Blogging without readers is pretty stupid. I've been doing it off an on for years now and probably shouldn't bother. It beats arguing with people on public forums, though.
CNBC writer John Carney
thinks its okay for a bank to foreclose on a homeowner even when the bank can't prove it owns a security interest in the house:
CitiMortgage modified D’Amelio’s mortgage but she defaulted anyway. Now she claims that Citi cannot foreclose upon her because Fannie Mae is the owner of her mortgage. Her lawyer argues that the mortgage was improperly assigned to Citi, and is contesting the foreclosure on those grounds.
Let’s grant D’Amelio not only the facts but also her interpretation of foreclosure law. Perhaps Citi, which purchased the mortgage in late 2006 and sold it to Fannie Mae in early 2007, shouldn’t be able to foreclose. Maybe the MERS system somehow vitiated any security interest attached to her house through the mortgage.
It's as though CNBC views the idea of title, property rights, proper legal procedure, as just these lame restrictions on a bank's right to do whatever it wants.
I was reading
Methland the other day, and in one part of the book the author describes how a local meatpacking plant in rural Iowa was taken over by one of the huge agricultural giants. The unionized workers in the plant were making about $18 per hour before the takeover. Afterward, the company broke the union and and illegal immigrants came to take jobs at the plant at vastly reduced wages.
Now, how is one supposed to view this story in light of the immigration debate? When stuff like this happens, for some people it's very good. Food is cheaper for consumers, for example. Shareholders see gains in their ag company holdings. But for the workers it means a choice between leaving their homes to find work elsewhere, or sliding from the middle class into poverty. No real simple "good" versus "evil" sides there.
The housing construction boom, rising stock prices in 401Ks, cheaper HDTVs from China- this was all supposed to be the good stuff that came from policies that made low-wage labor a net positive for society. But it was a stupid plan and it didn't work.
Angry old people expected to blame democrats and vote republican after a second year of not getting cost of living adjustments. The Federal Reserve isn't helping by keeping interest rates low, making sure elderly have to dip into savings to continue to eat. If they need more money, asks Federal Reserve Chairman Marie Antoinette, then why just don't they go back to work?

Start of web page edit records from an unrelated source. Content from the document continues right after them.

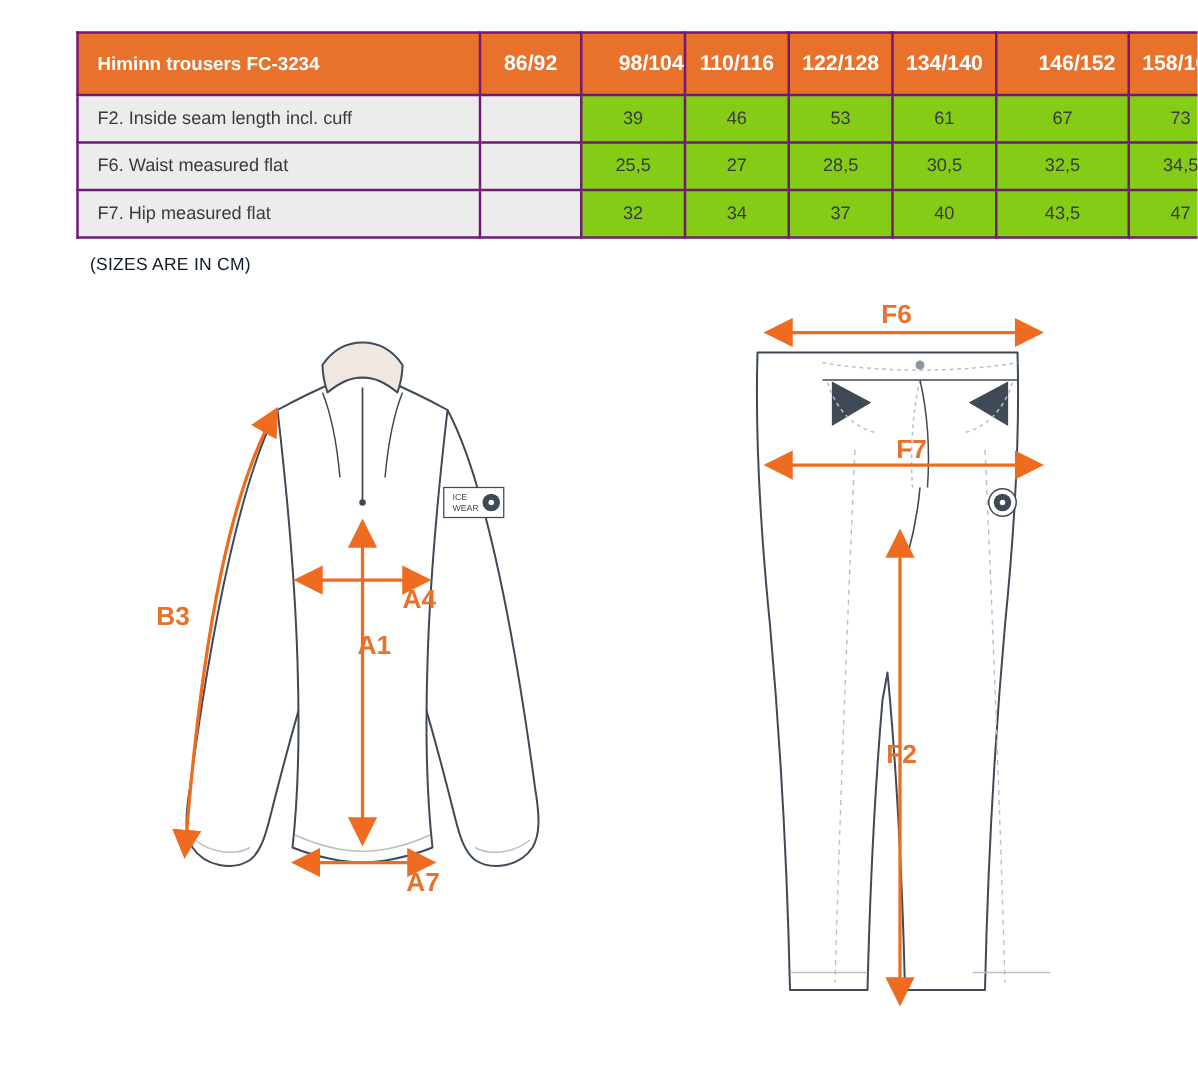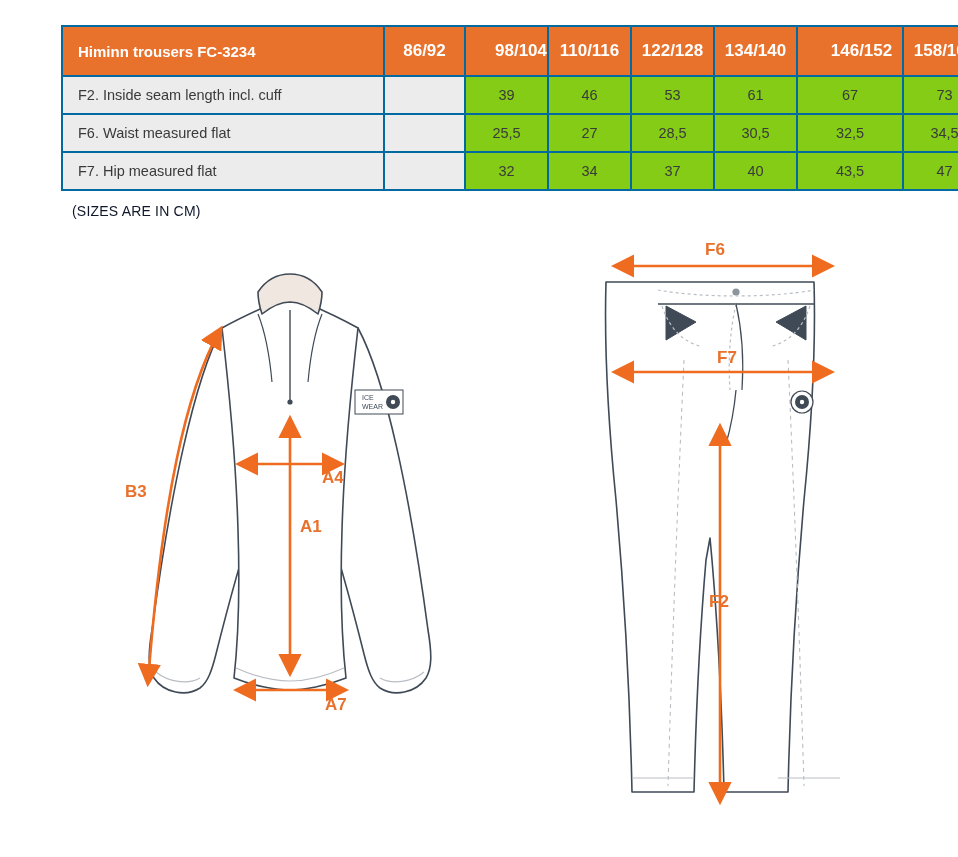--- a/index.html
+++ b/index.html
@@ -26,21 +26,21 @@
     position: absolute;
     left: 61px;
     top: 25px;
     width: 870px;
     border-collapse: collapse;
     table-layout: fixed;
   }
   .size-table th, .size-table td {
     padding: 0;
     margin: 12px;
-    border: 2px solid #0369a1;
+    border: 2px solid #701a75;
   }
   .size-table thead th {
     background: #e8712c;
     color: #ffffff;
     font-size: 17px;
     font-weight: bold;
     height: 48px;
     text-align: center;
     vertical-align: middle;
   }
@@ -85,21 +85,21 @@
   .figure {
     position: absolute;
     top: 0;
   }
   .figure.jacket { left: 90px; }
   .figure.trousers { left: 580px; }
 
   .dim-label {
     position: absolute;
     color: #e8712c;
-    font-size: 17px;
+    font-size: 21px;
     font-weight: bold;
     font-family: "Liberation Sans", sans-serif;
   }
 </style>
 </head>
 <body>
 
 <div class="page">
 
   <table class="size-table">
@@ -197,21 +197,21 @@
 
         <line x1="150" y1="234" x2="250" y2="234" stroke="#ee6b1f" stroke-width="2.6" marker-start="url(#arrOrangeStart)" marker-end="url(#arrOrange)"></line>
 
         <line x1="200" y1="190" x2="200" y2="442" stroke="#ee6b1f" stroke-width="2.6" marker-start="url(#arrOrangeStart)" marker-end="url(#arrOrange)"></line>
 
         <line x1="148" y1="460" x2="254" y2="460" stroke="#ee6b1f" stroke-width="2.6" marker-start="url(#arrOrangeStart)" marker-end="url(#arrOrange)"></line>
       </svg>
 
       <div class="dim-label" style="left:35px; top:252px;">B3</div>
       <div class="dim-label" style="left:232px; top:238px;">A4</div>
-      <div class="dim-label" style="left:210px; top:275px;margin-top:12px;">A1</div>
+      <div class="dim-label" style="left:196px; top:275px;">A1</div>
       <div class="dim-label" style="left:235px; top:465px;">A7</div>
     </div>
 
     <div class="figure trousers">
       <svg width="320" height="600" viewBox="0 0 320 600">
         <defs>
           <marker id="arrOrange2" markerWidth="9" markerHeight="9" refX="7" refY="4.5" orient="auto">
             <path d="M0,0 L9,4.5 L0,9 z" fill="#ee6b1f"></path>
           </marker>
           <marker id="arrOrange2Start" markerWidth="9" markerHeight="9" refX="2" refY="4.5" orient="auto">

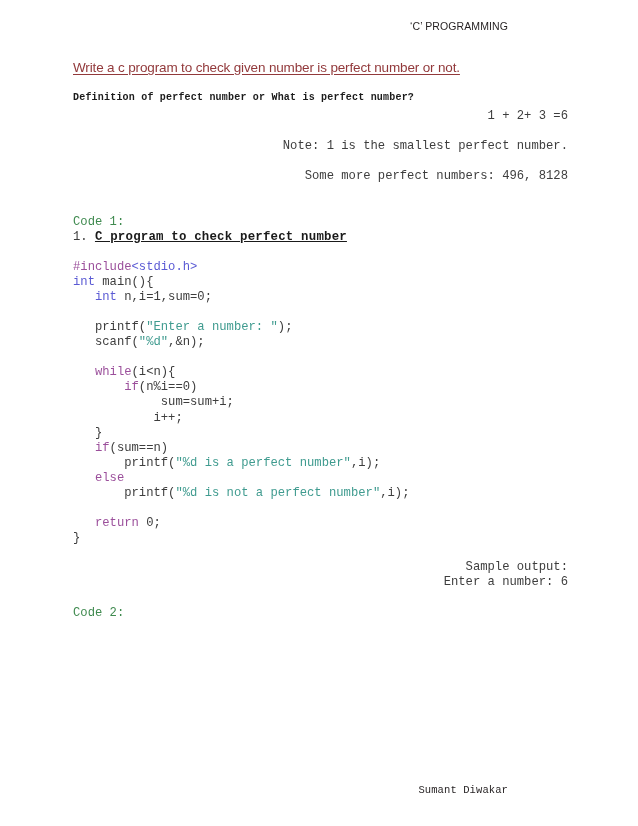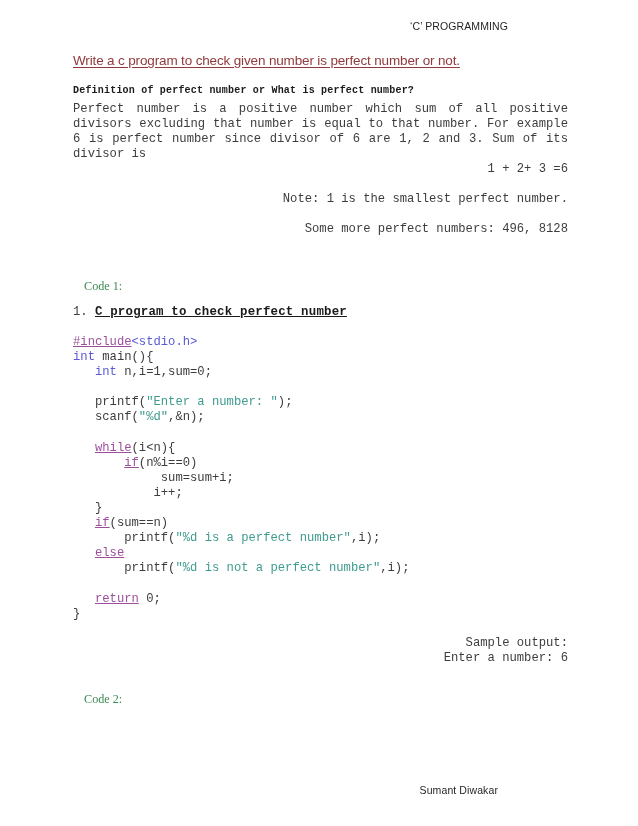--- a/index.html
+++ b/index.html
@@ -28,33 +28,33 @@
     font-size: 10.5px;
     color: #231f20;
     letter-spacing: 0.1px;
     white-space: nowrap;
   }
 
   
   .footer {
     position: absolute;
     bottom: 30px;
-    right: 84px;
-    font-family: Liberation Sans, sans-serif;
+    right: 74px;
+    font-family: Liberation Mono, monospace;
     font-size: 10.5px;
     color: #231f20;
     letter-spacing: 0.1px;
     white-space: nowrap;
   }
 
   
   .content {
     position: absolute;
     left: 73px;
-    top: 53px;
+    top: 60px;
     width: 495px;
   }
 
   
   .doc-title {
     font-family: "Liberation Sans", "DejaVu Sans", sans-serif;
     font-size: 13.5px;
     color: #92393b;
     text-decoration: underline;
     text-decoration-color: #92393b;
@@ -104,31 +104,31 @@
     line-height: 15.1px;
     color: #3d3d3d;
     margin: 0;
     white-space: pre-wrap;
     letter-spacing: 0;
   }
   .code-line { min-height: 15.1px; }
   .blank-line { height: 15.1px; }
 
   .tok-plain   { color: #3d3d3d; }
-  .tok-keyword { color: #9b4f9b; text-decoration: underline; }
+  .tok-keyword { color: #9b4f9b; }
   .tok-type    { color: #5a5ad4; }
   .tok-string  { color: #3f9b8f; }
   .tok-header  { color: #5a5ad4; }
 
   .label-green {
-    font-family: Liberation Serif, serif;
+    font-family: Liberation Mono, monospace;
     font-size: 12.2px;
     line-height: 15.1px;
     color: #3f8a4f;
-    margin: 11px;
+    margin: 0;
   }
   .numbered-head {
     font-family: "Liberation Mono", "DejaVu Sans Mono", monospace;
     font-size: 12.2px;
     line-height: 15.5px;
     color: #3d3d3d;
     margin: 0;
   }
   .numbered-head .bold-part {
     font-weight: bold;
@@ -144,21 +144,20 @@
 <div class="page">
 
   <div class="header">‘C’ PROGRAMMING</div>
 
   <div class="content">
 
     <h1 class="doc-title">Write a c program to check given number is perfect number or not.</h1>
 
     <div class="subhead">Definition of perfect number or What is perfect number?</div>
 
-    <p class="para justified">Perfect number is a positive number which sum of all positive divisors excluding that number is equal to that number. For example 6 is perfect number since divisor of 6 are 1, 2 and 3.  Sum of its divisor is</p>
 
     <p class="para">1 + 2+ 3 =6</p>
 
     <div class="gap-sm"></div>
 
     <p class="para">Note: 1 is the smallest perfect number.</p>
 
     <div class="gap-sm"></div>
 
 

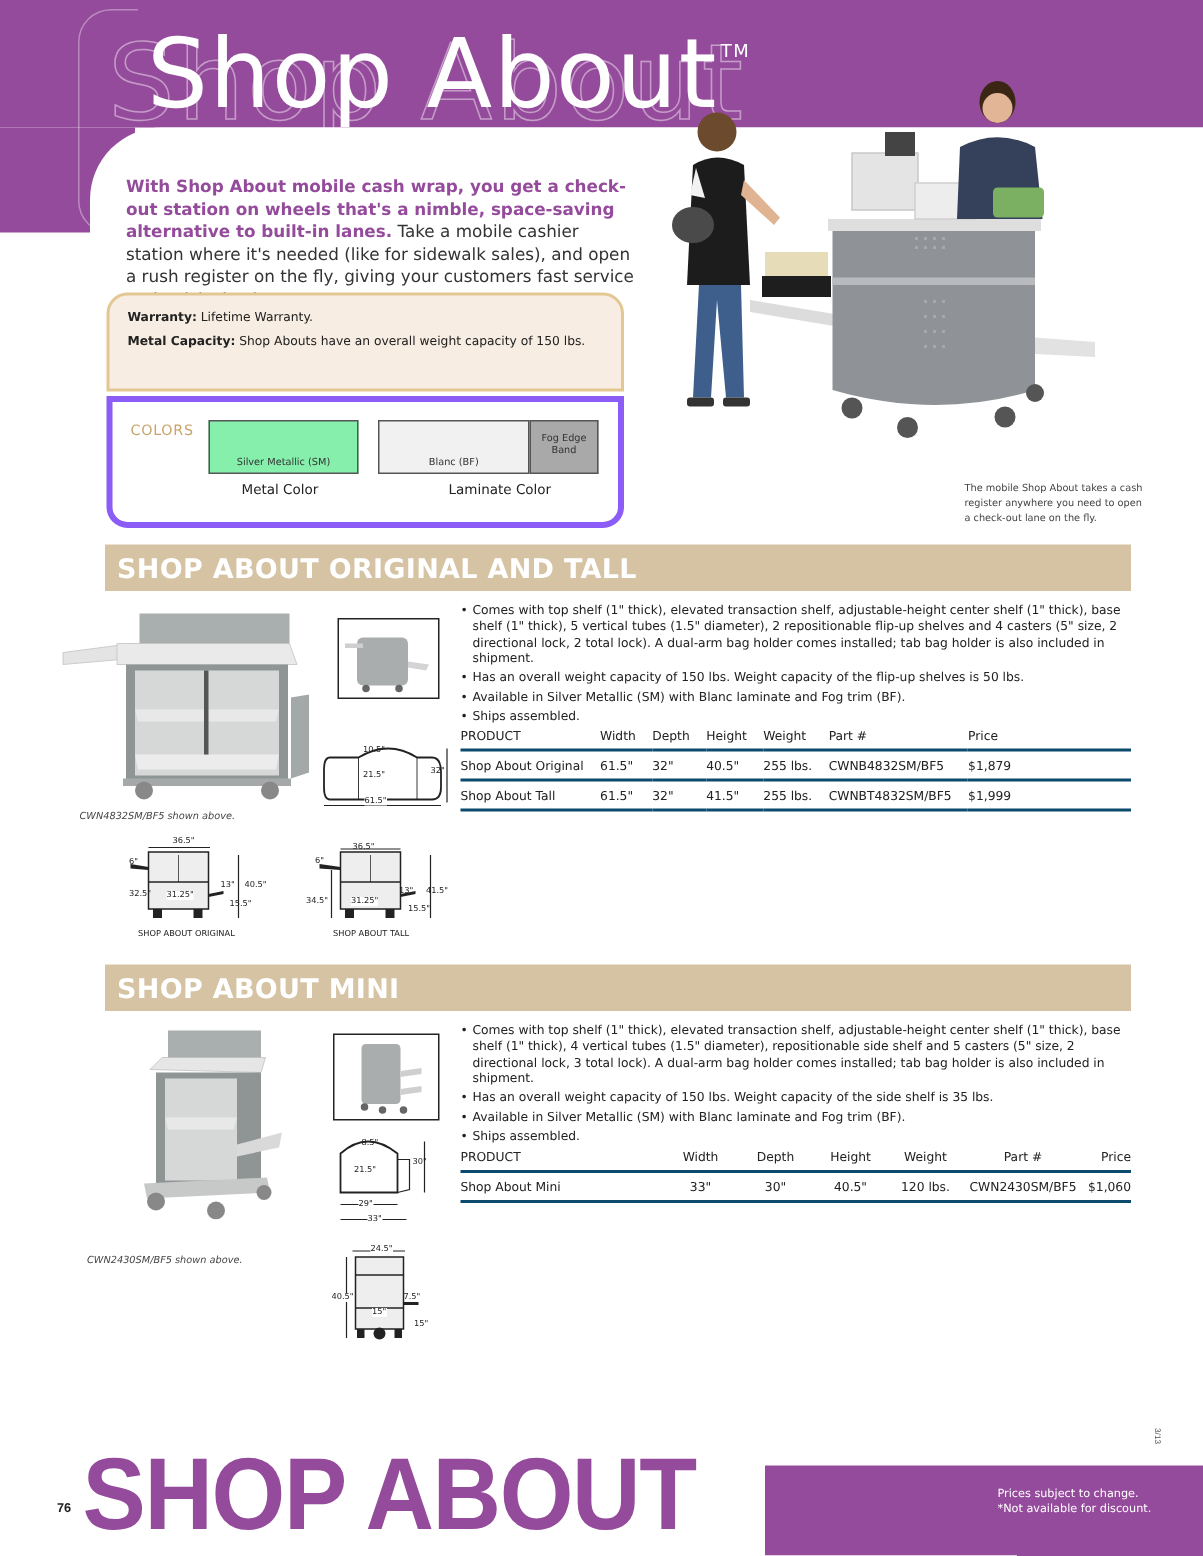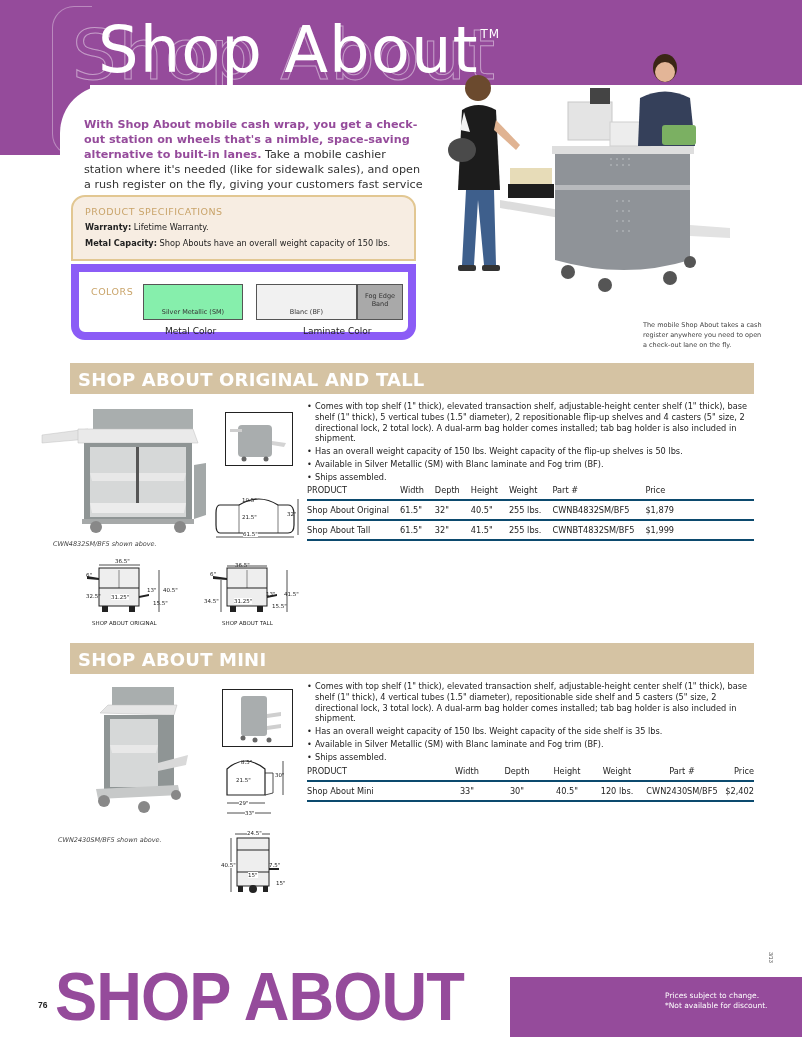--- a/index.html
+++ b/index.html
@@ -19,21 +19,21 @@
   .intro { position: absolute; left: 84px; top: 117px; width: 340px; font-size: 11.2px; line-height: 15px; font-family: "DejaVu Sans", sans-serif; }
   .intro .lead { color: #954b9b; font-weight: bold; }
   .intro .body { color: #333; }
 
   
   .spec-box { position: absolute; left: 71px; top: 195px; width: 345px; height: 66px; background: #f7ede2; border: 2px solid #e2c792; border-radius: 14px 14px 0 0; padding: 9px 12px; }
   .spec-heading { font-size: 9.5px; color: #c9a46a; letter-spacing: 0.5px; margin-bottom: 5px; font-family: "DejaVu Sans", sans-serif; }
   .spec-line { font-size: 8.2px; color: #222; margin-bottom: 6px; font-family: "DejaVu Sans", sans-serif; }
   .spec-line b { font-weight: bold; }
 
-  .colors-box { position: absolute; left: 71px; top: 264px; width: 345px; height: 76px; background: #fff; border: 8px solid #8b5cf6; border-radius: 0 0 14px 14px; }
+  .colors-box { position: absolute; left: 71px; top: 264px; width: 345px; height: 88px; background: #fff; border: 4px solid #8b5cf6; border-radius: 0 0 14px 14px; }
   .colors-label { position: absolute; left: 12px; top: 14px; font-size: 9.5px; color: #c9a46a; letter-spacing: 0.5px; font-family: "DejaVu Sans", sans-serif; }
   .swatch { position: absolute; border: 1px solid #555; font-size: 6.5px; color: #333; text-align: center; font-family: "DejaVu Sans", sans-serif; }
   .sw-silver { left: 64px; top: 12px; width: 100px; height: 36px; background: #86efac; padding-top: 23px; }
   .sw-blanc { left: 177px; top: 12px; width: 101px; height: 36px; background: #f1f1f1; padding-top: 23px; }
   .sw-fog { left: 278px; top: 12px; width: 46px; height: 36px; background: #a9a9a9; padding-top: 7px; line-height: 8px; }
   .color-caption { position: absolute; top: 54px; font-size: 9px; color: #222; font-family: "DejaVu Sans", sans-serif; }
   .cap-metal { left: 86px; }
   .cap-laminate { left: 224px; }
 
   
@@ -84,21 +84,20 @@
 <div class="ghost-frame"></div>
 <div class="ghost-title">Shop About</div>
 <h1 class="main-title"><span>Shop About</span><span class="tm">TM</span></h1>
 
 <div class="intro">
   <span class="lead">With Shop About mobile cash wrap, you get a check-out station on wheels that's a nimble, space-saving alternative to built-in lanes.</span>
   <span class="body">Take a mobile cashier station where it's needed (like for sidewalk sales), and open a rush register on the fly, giving your customers fast service and quick check-out.</span>
 </div>
 
 <div class="spec-box">
-  <div class="spec-heading">PRODUCT SPECIFICATIONS</div>
   <div class="spec-line"><b>Warranty:</b> <span>Lifetime Warranty.</span></div>
   <div class="spec-line"><b>Metal Capacity:</b> <span>Shop Abouts have an overall weight capacity of 150 lbs.</span></div>
 </div>
 
 <div class="colors-box">
   <div class="colors-label">COLORS</div>
   <div class="swatch sw-silver">Silver Metallic (SM)</div>
   <div class="swatch sw-blanc">Blanc (BF)</div>
   <div class="swatch sw-fog">Fog Edge Band</div>
   <div class="color-caption cap-metal">Metal Color</div>
@@ -363,21 +362,21 @@
     <th class="c" style="width:80px">Part #</th>
     <th class="r">Price</th>
   </tr>
   <tr>
     <td>Shop About Mini</td>
     <td class="c">33"</td>
     <td class="c">30"</td>
     <td class="c">40.5"</td>
     <td class="c">120 lbs.</td>
     <td class="c">CWN2430SM/BF5</td>
-    <td class="r">$2,402</td>
+    <td class="r">$1,060</td>
   </tr>
 </tbody>
   </table>
 
 <div class="date-code">3/13</div>
 <div class="page-num">76</div>
 <div class="footer-title">SHOP ABOUT</div>
 <div class="footer-band">
   <div class="footer-note">
     <div>Prices subject to change.</div>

Bad jobs report. Local governments cutting positions as stimulus funds run out and austerity measures kick in. Private sector isn’t hiring because of over-capacity. The solution: Keep the Bush tax cuts! Then our free-market capitalists can use the money they don't have to send to the government to invest in making jobs for workers in China or India or Mexico, who will produce all the stuff our unemployed workers will buy here with their dwindling employment checks. If we impose more taxes on the wealthy, we know that the bureaucrats will take the money and spend it here on stuff like infrastructure or jobs programs (i.e., an inefficient use of low-cost capital that can be put to more profitable uses by investing it abroad and paying higher bonuses to corporate managers).
Note: This theorizing makes much more sense if you are a highly trained economist.